Source records Block Start

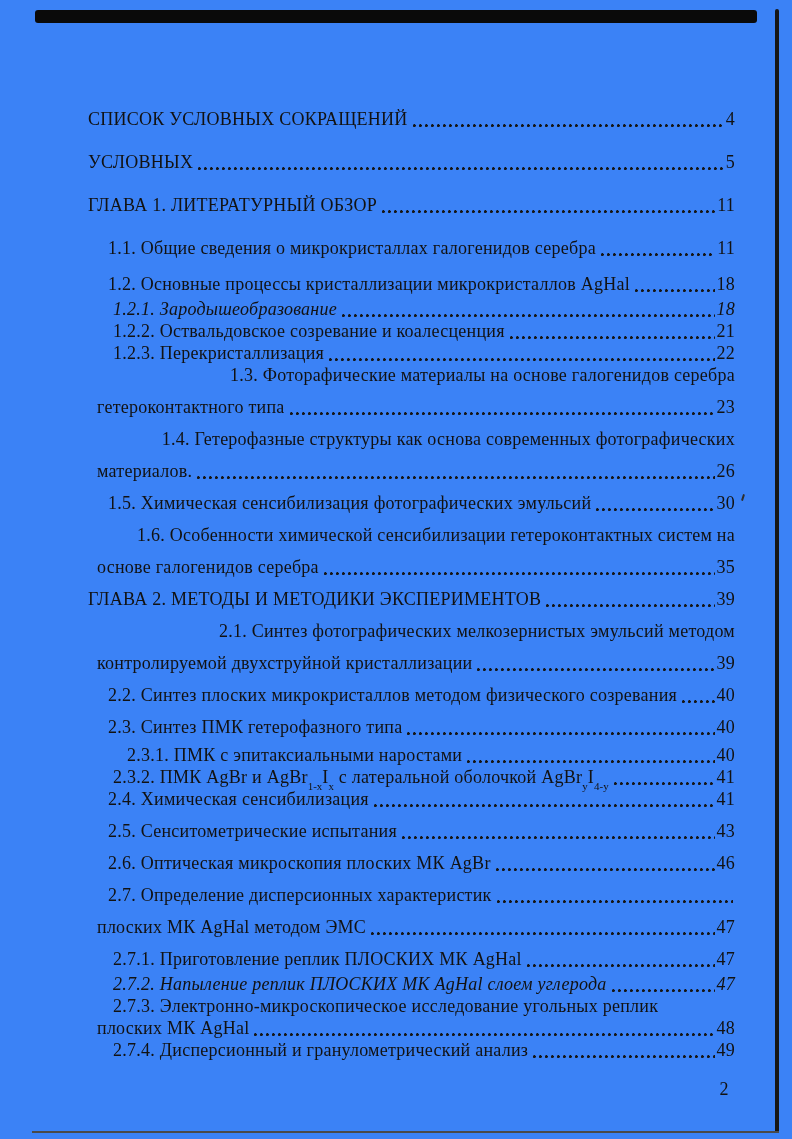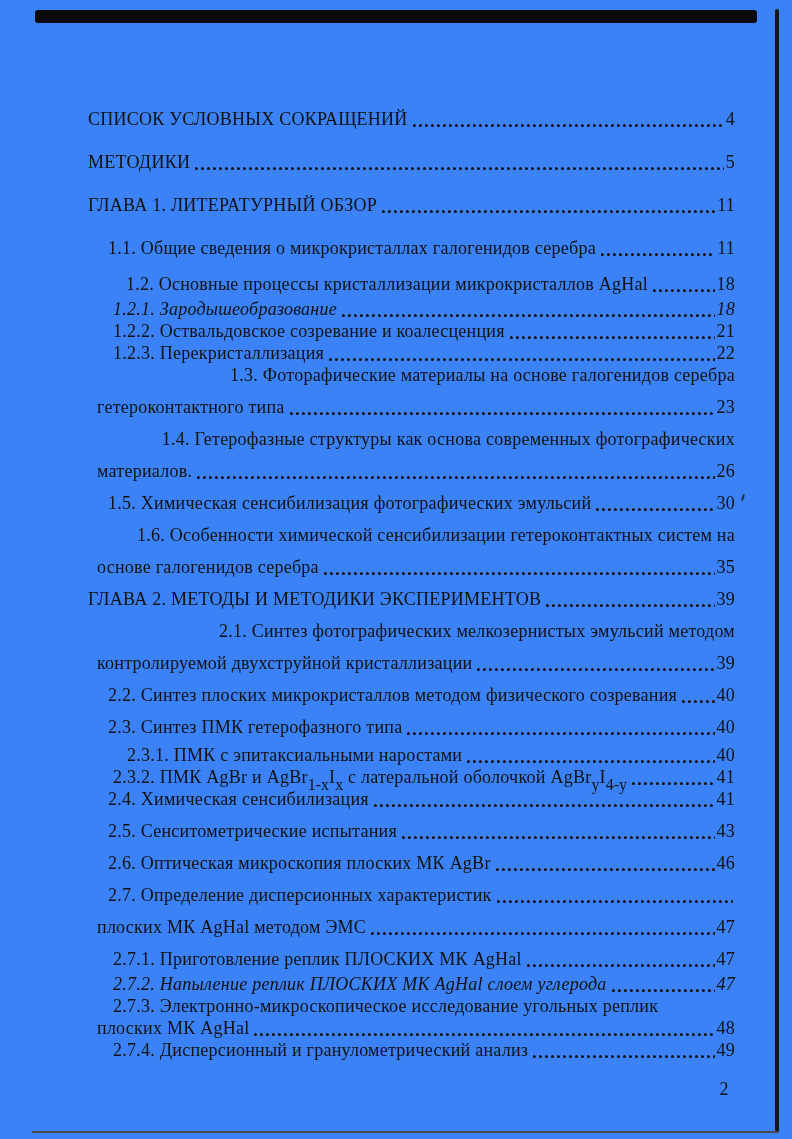"МЕТОДИКИ" span.t { text: МЕТОДИКИ -> УСЛОВНЫХ }
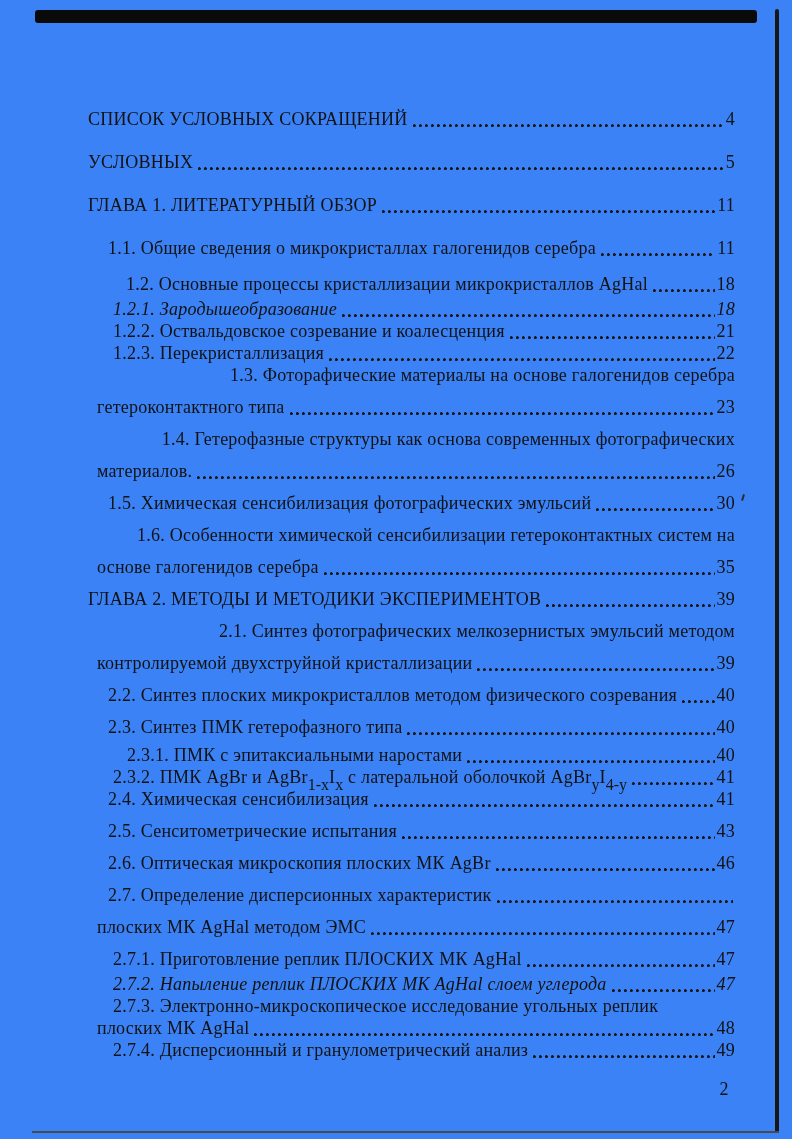"1.2. Основные процессы кристаллизации" .g-ml { margin-left: 18px -> none }
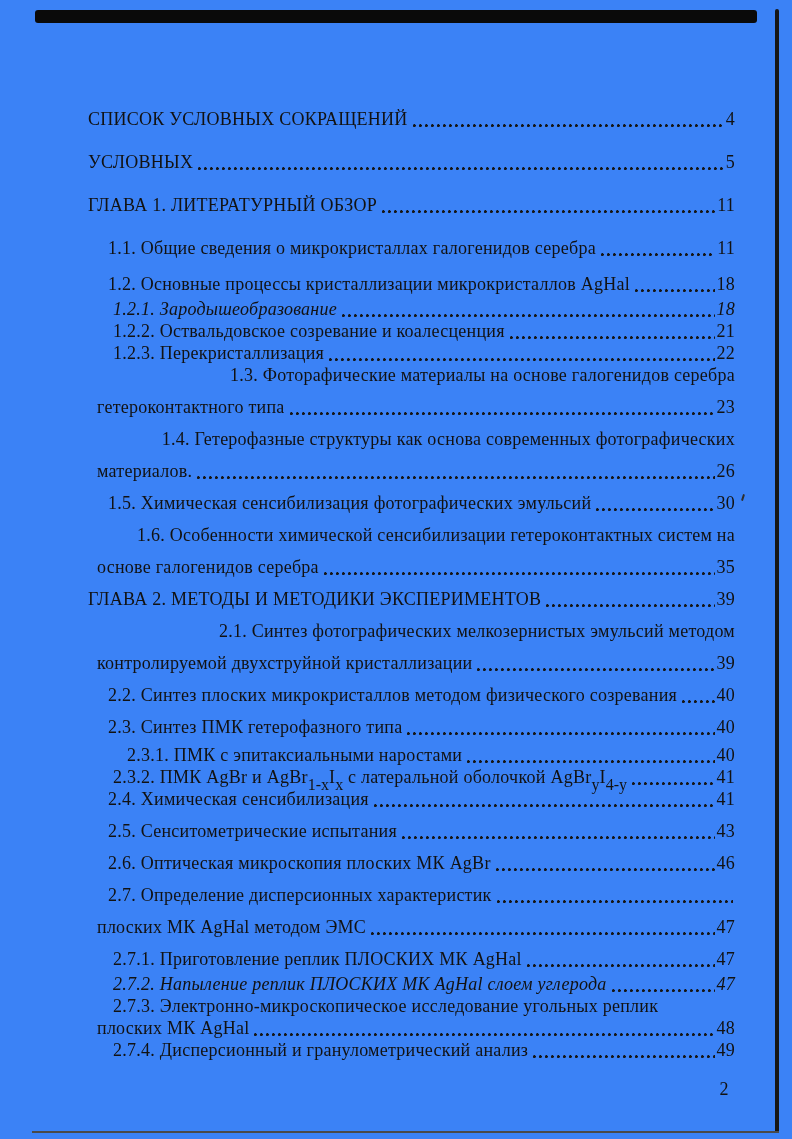"1-x" .t sub { font-size: 16px -> 11px }
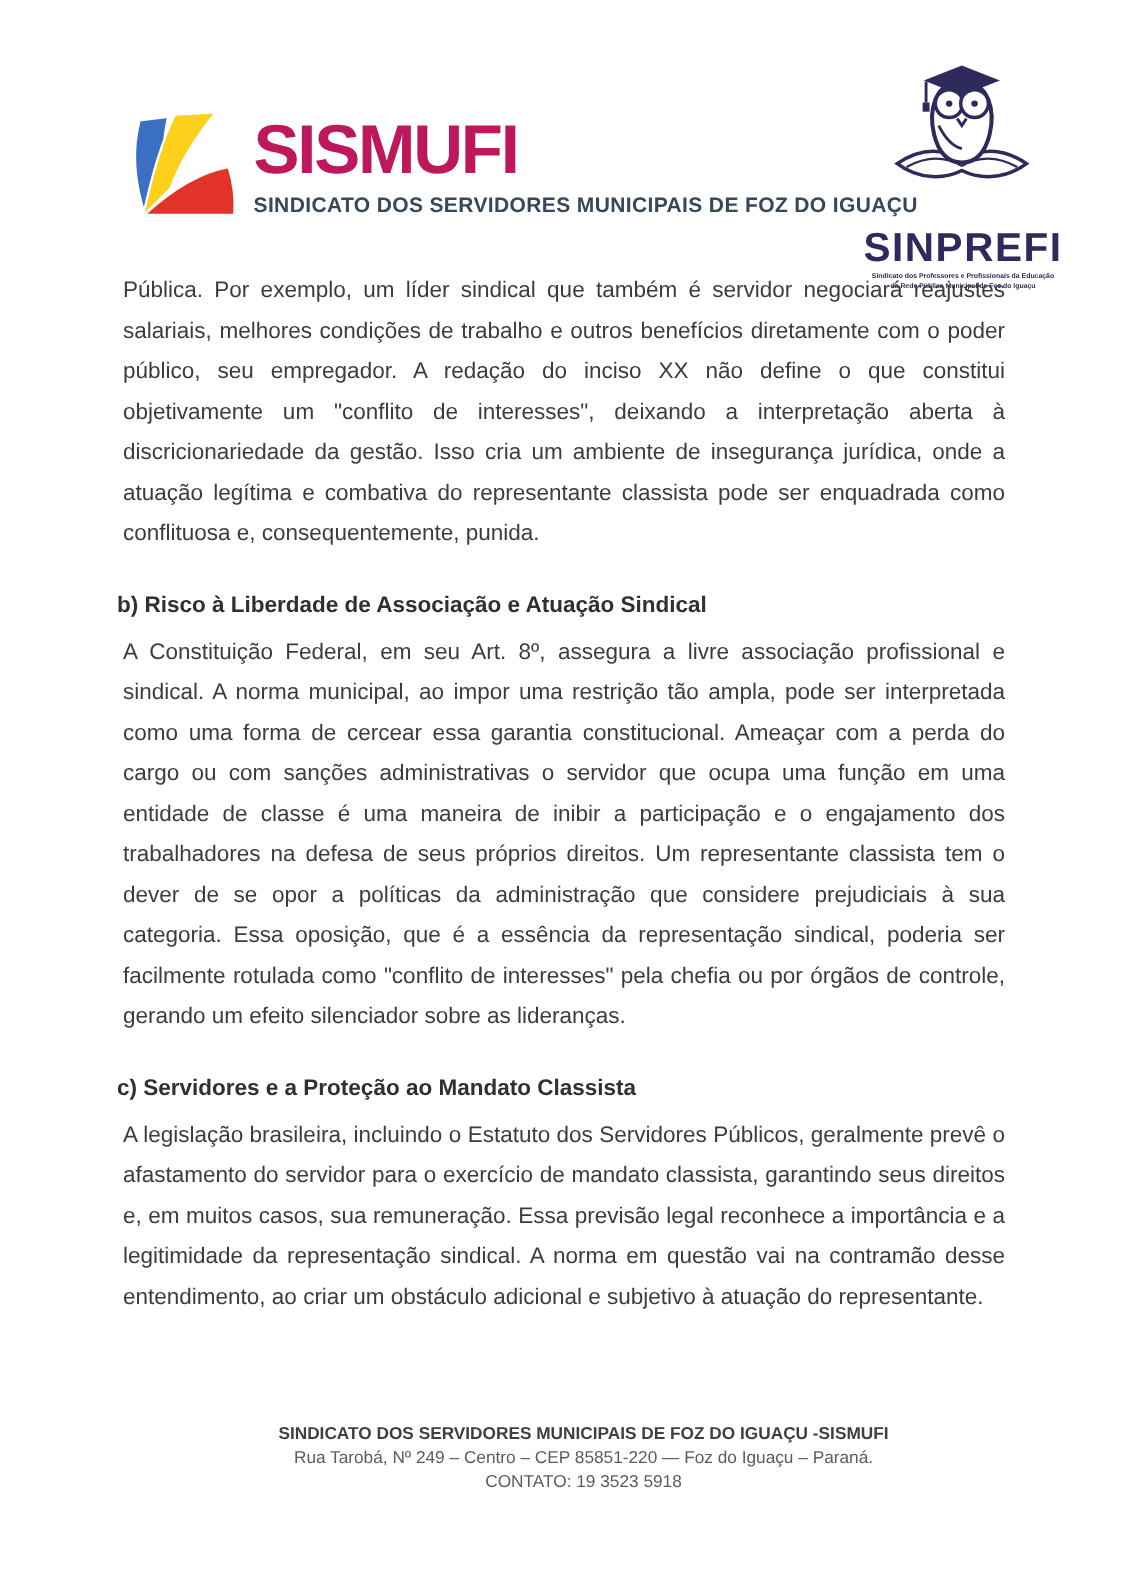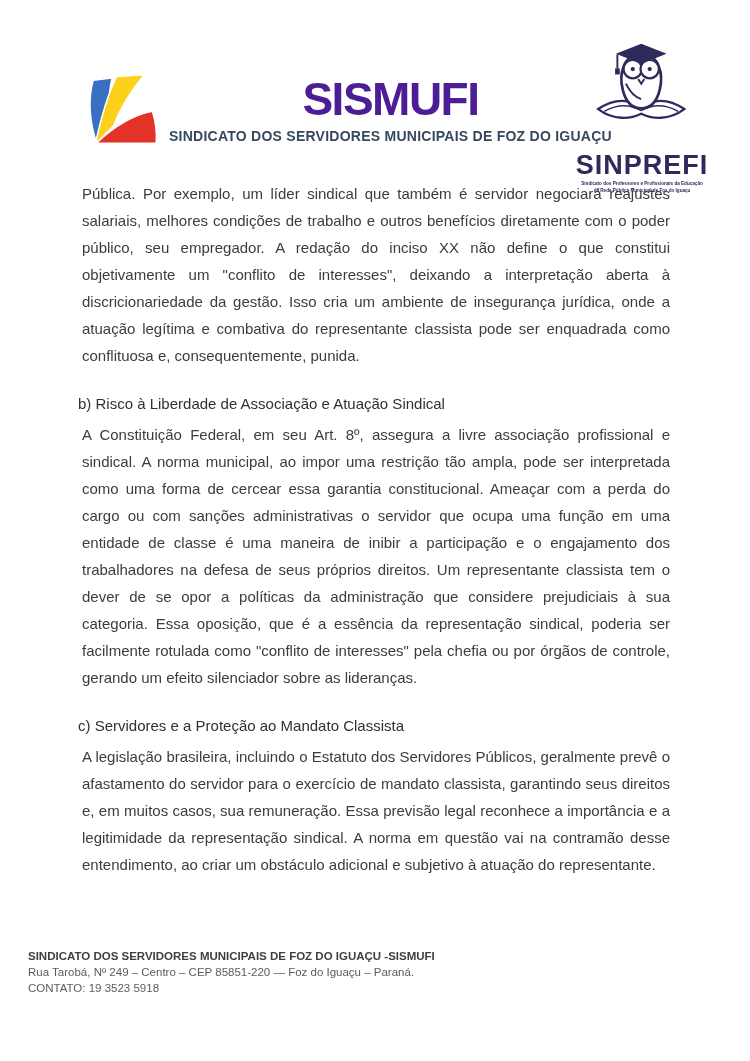"SISMUFI" .sismufi-name { color: #4c1d95 -> #be185d; text-align: center -> none }
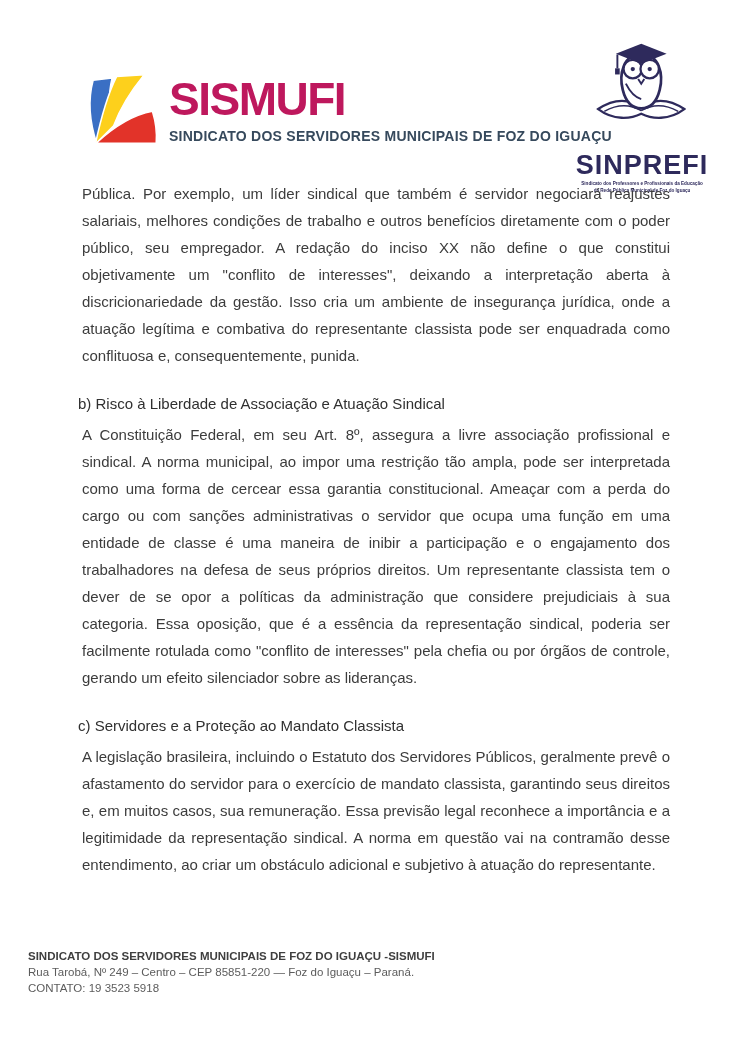"b) Risco à Liberdade de" .doc-body h3 { font-weight: 400 -> 700 }
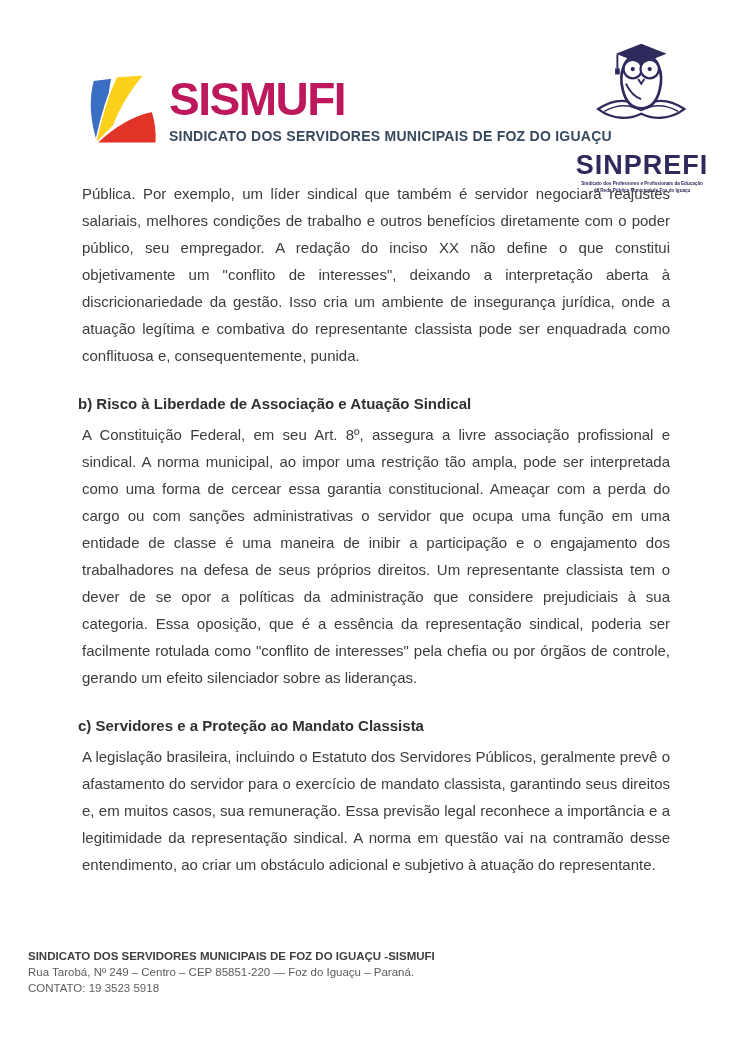"SINDICATO DOS SERVIDORES MUNICIPAIS DE FOZ DO IGUAÇU -SISMUFI" .doc-footer { text-align: left -> center }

Source records Block End

■ Prompt: Every line of the listing above is to be repeated exactly, with its pictures left out.

■ Task solution:
"МЕТОДИКИ" span.t { text: МЕТОДИКИ -> УСЛОВНЫХ }
"1.2. Основные процессы кристаллизации" .g-ml { margin-left: 18px -> none }
"1-x" .t sub { font-size: 16px -> 11px }
"SISMUFI" .sismufi-name { color: #4c1d95 -> #be185d; text-align: center -> none }
"b) Risco à Liberdade de" .doc-body h3 { font-weight: 400 -> 700 }
"SINDICATO DOS SERVIDORES MUNICIPAIS DE FOZ DO IGUAÇU -SISMUFI" .doc-footer { text-align: left -> center }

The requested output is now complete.